Пятнадцать лет назад Сеня начал отращивать дреды. Он курил марихуану, гашиш, употреблял амфетамины. На Болотной площади он собирался с друзьями и до рассвета крутил цепи с огненными чашами на концах. Исправно посещал занятия хатха-йогой в Хохловском переулке, ездил в компании на семинары ламы Оле Нидала. Сеня имел слабость к одежде в стиле «милитари», которую подворовывал в магазине секонд-хенд на Шаболовке, где сам же и работал продавцом. Украденные вещи спрятать довольно трудно, особенно если второй продавец (Люба) по совместительству является твоей сожительницей, а кража происходит на глазах у покупателей и самого хозяина магазина. И уж совсем тяжело утаить ворованное, если оно тут же надевается на себя. Поэтому верх и низ Сениной формы относились к разным, возможно, противоборствующим в свое время армиям. Жизнь Сени складывалась так, как он сам того желал, — в удовольствие.
Но вот как-то летом он отправился с друзьями на дикий крымский курорт Лисья бухта. После неосторожного употребления кислоты он на полтора года забыл свое имя. Кое-как друзья усадили Сеню в плацкартный вагон и отправили в Москву. Дома оказалось, что денег на лечение нет. Главврач районного наркодиспансера посветила фонариком в Сенины зрачки, чиркнула что-то в медкнижку и, стеснив надбровный татуаж, мрачно сообщила родителям: «Так ему и надо, засранцу». Сеня, уводимый под локти прочь из клиники, повторял: «И надо… и надо…» Друзья и родственники скоро оставили попытки убедить Сеню, что он — Сеня, а если кто-то и обращался к нему Арсений, а еще хуже Арсений Викторович, то это еще больше путало несчастного и вызывало на его глазах слезы. Подруга Люба пришла как-то раз к Сене домой с букетом ромашек, села на постель и, поглаживая руку больного, сказала, что она его никогда не забудет. Забывшему самого себя Сене это было совершенно безразлично.

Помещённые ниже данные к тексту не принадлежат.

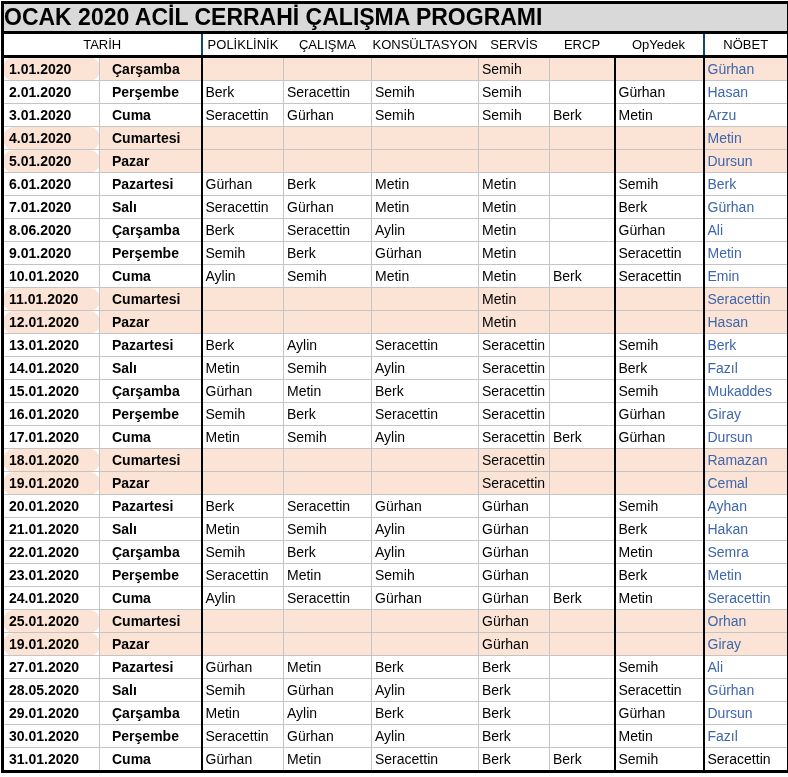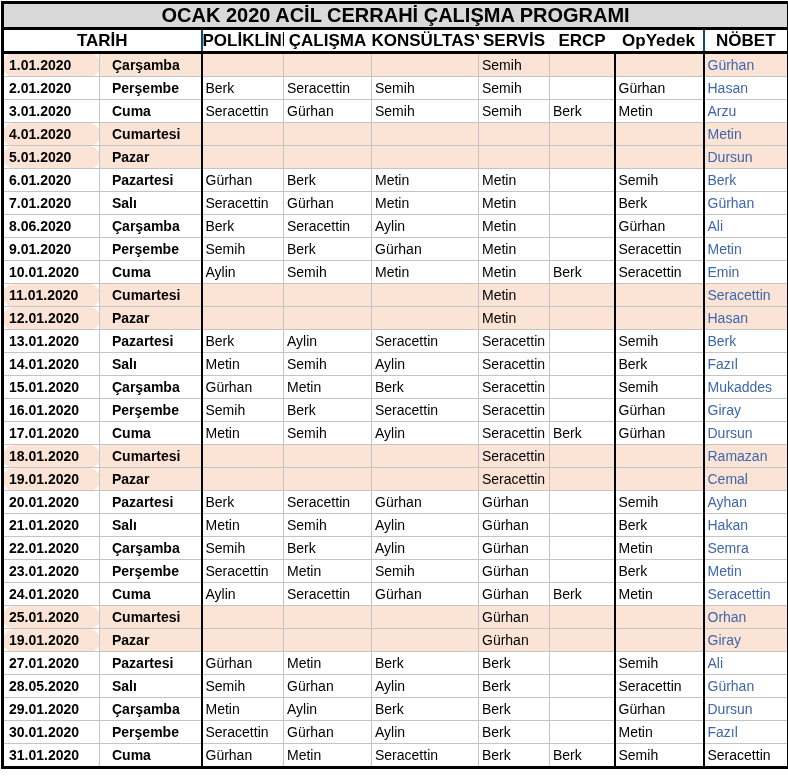"OCAK 2020 ACİL CERRAHİ ÇALIŞMA" .title-cell { font-size: 20px -> 23px; text-align: center -> left }
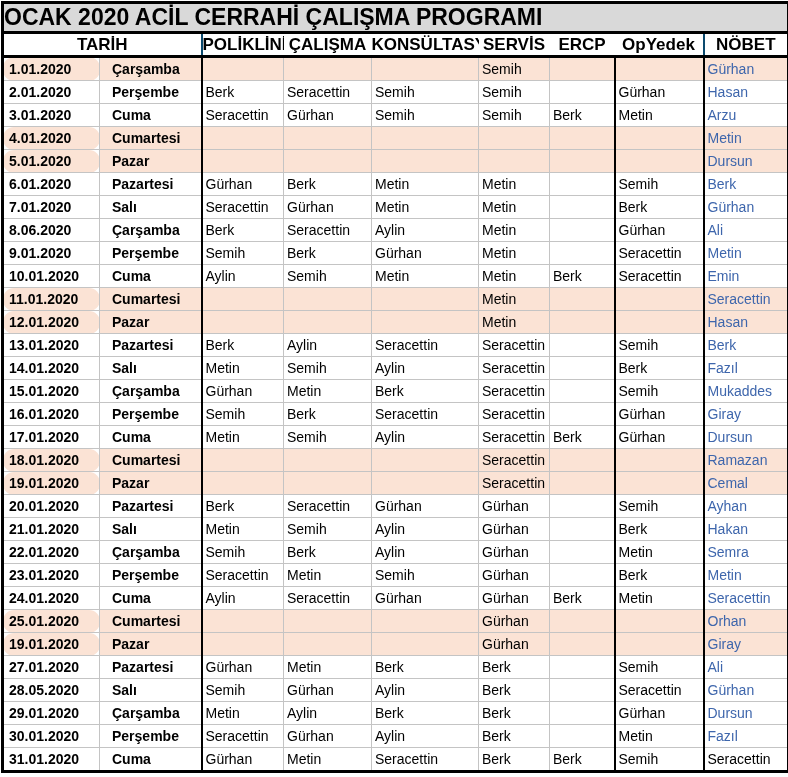"TARİH" th.h { font-size: 17px -> 13px; font-weight: bold -> normal }
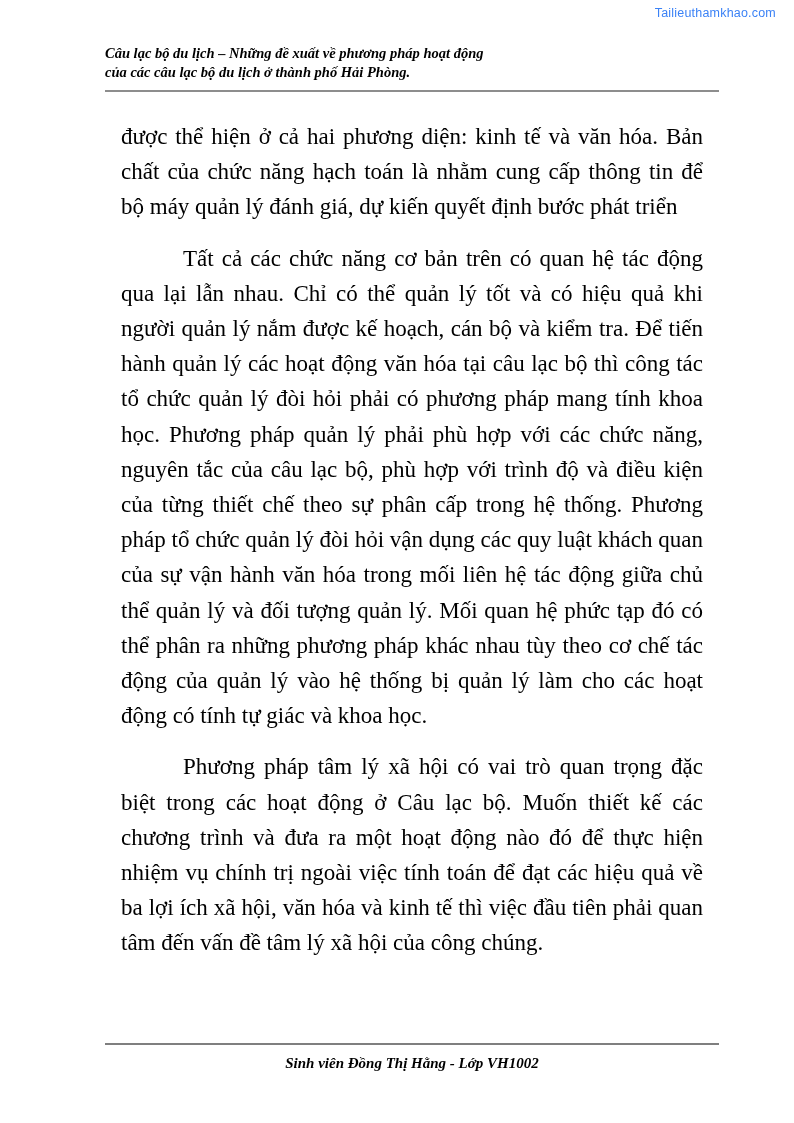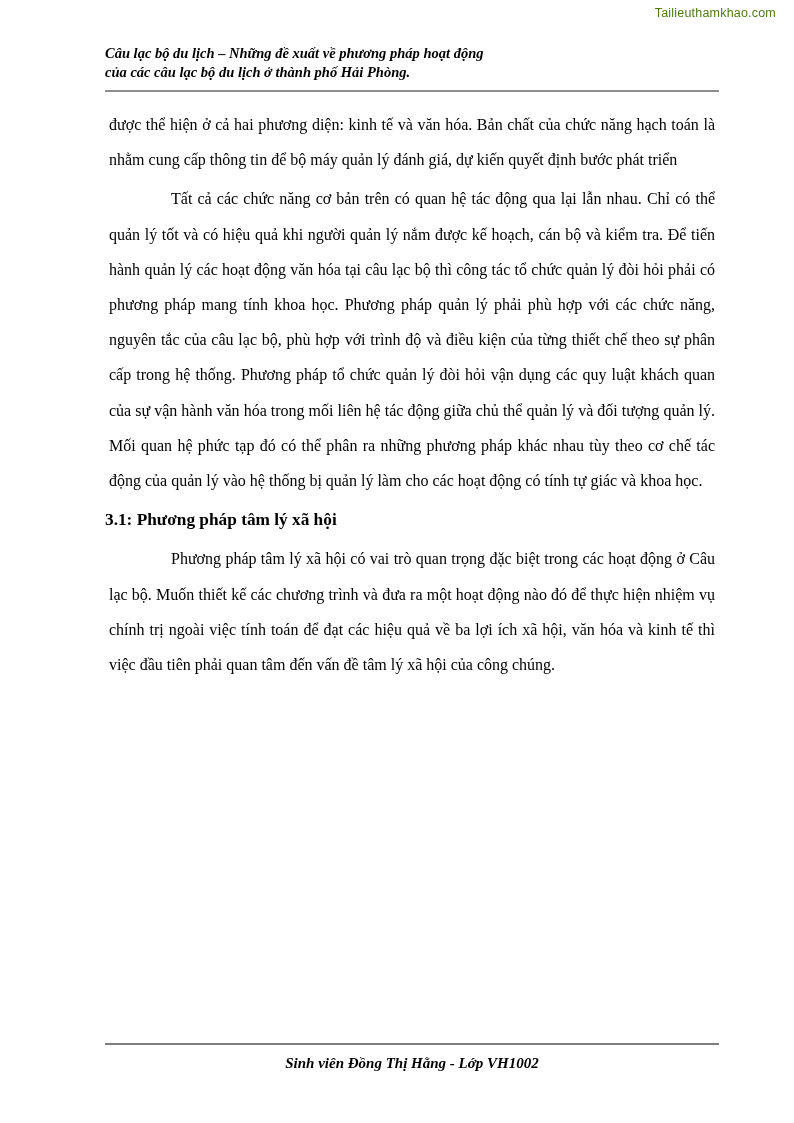"Tailieuthamkhao.com" .watermark { color: #4d7c0f -> #3b82f6 }
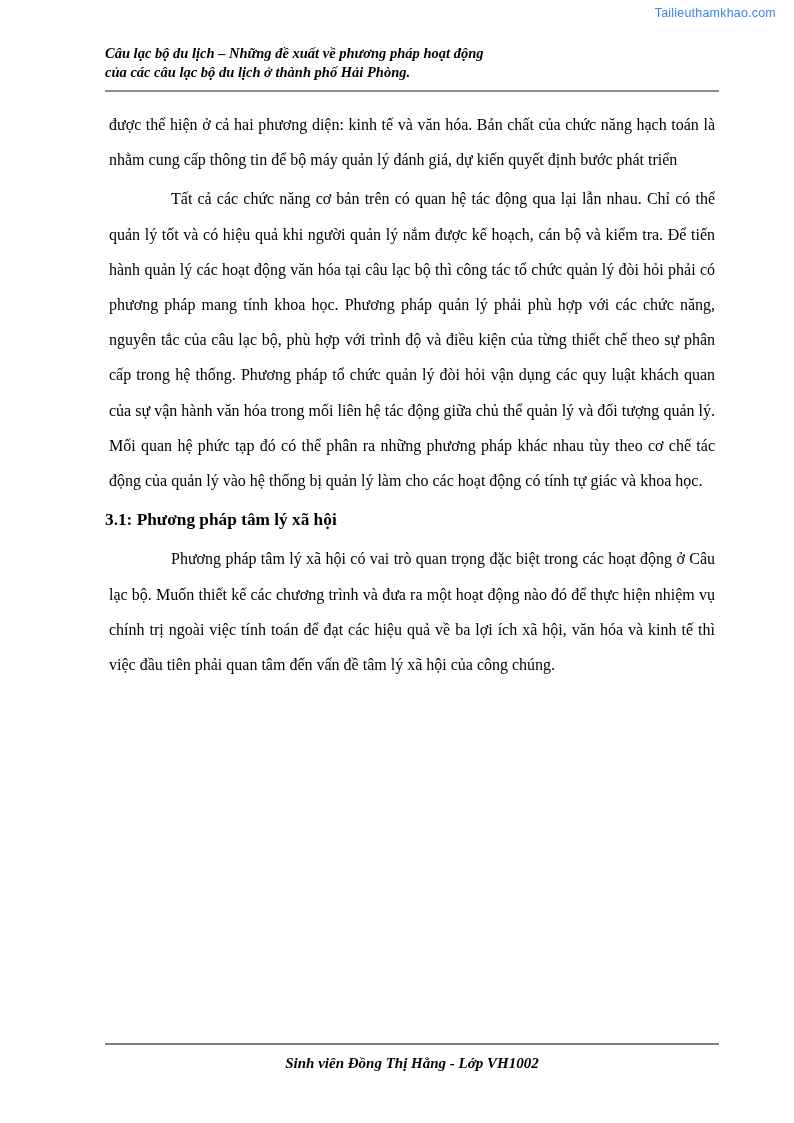"được thể hiện ở cả" p.para { font-size: 16px -> 23px; margin: 4px -> 16px }
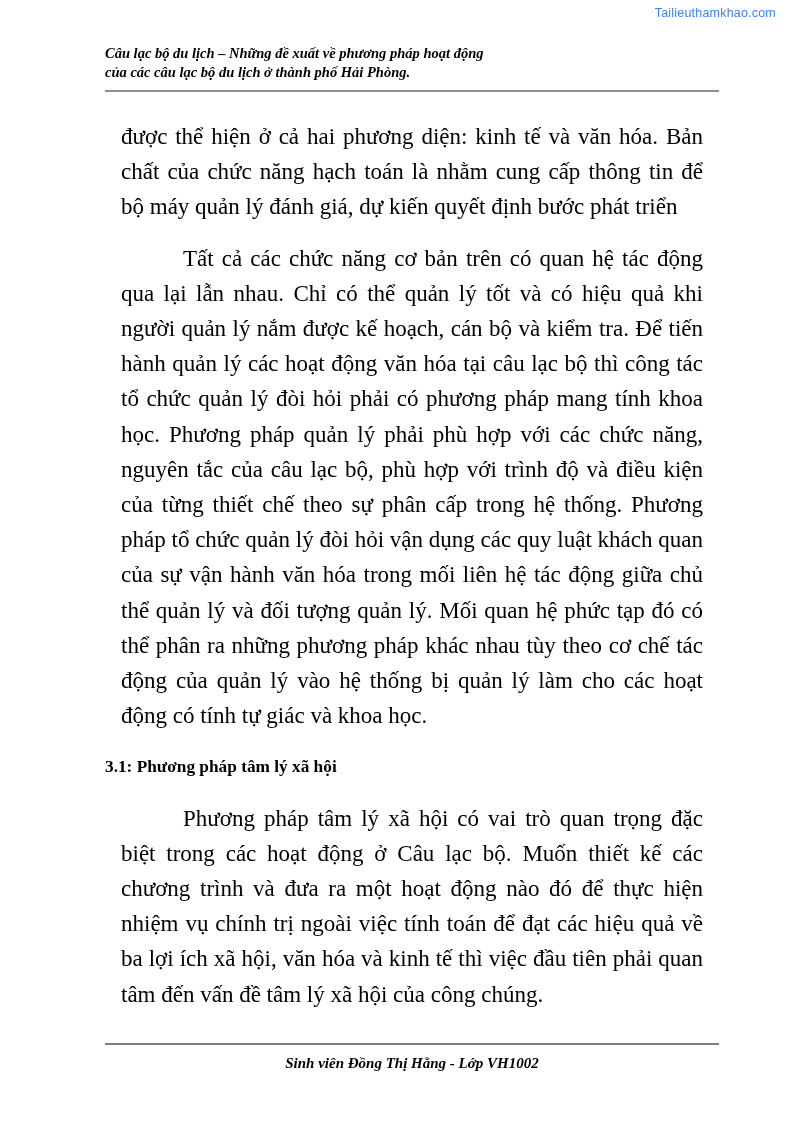"3.1: Phương pháp tâm lý" h3.heading { html: <h3>3.1: Phương pháp tâm lý xã hội</h3> -> none }
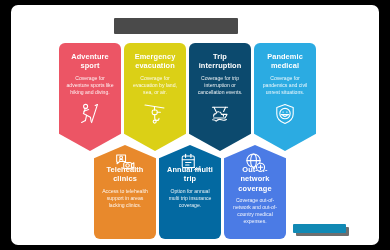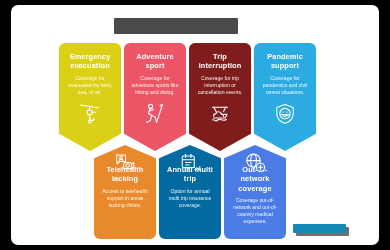"Emergency evacuation" div.card { order: before "Adventure sport" -> after "Adventure sport" }
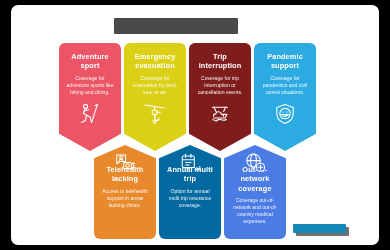"Trip interruption" div.card { background: #7f1d1d -> #0c4a6e }
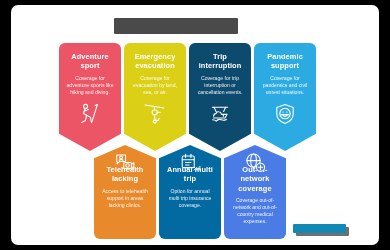"Pandemic support" p.ttl { text: support -> medical }
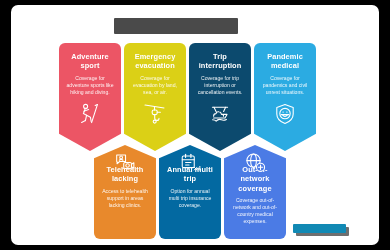"Telehealth lacking" p.ttl { text: lacking -> clinics }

Тем более странной и трагичной казалась травма Сени, что, покинув пределы собственного «я», он в то же время не становился кем-то взамен. Он не ассоциировал себя ни с великой исторической личностью, ни с предметом, ни со стихией. Так и прожил долгих семнадцать месяцев в квартире родителей, не помня родства: бритый, грустный, обложенный детскими игрушками, коротая дни за приставкой SEGA, спущенной после многолетнего забытья с антресолей.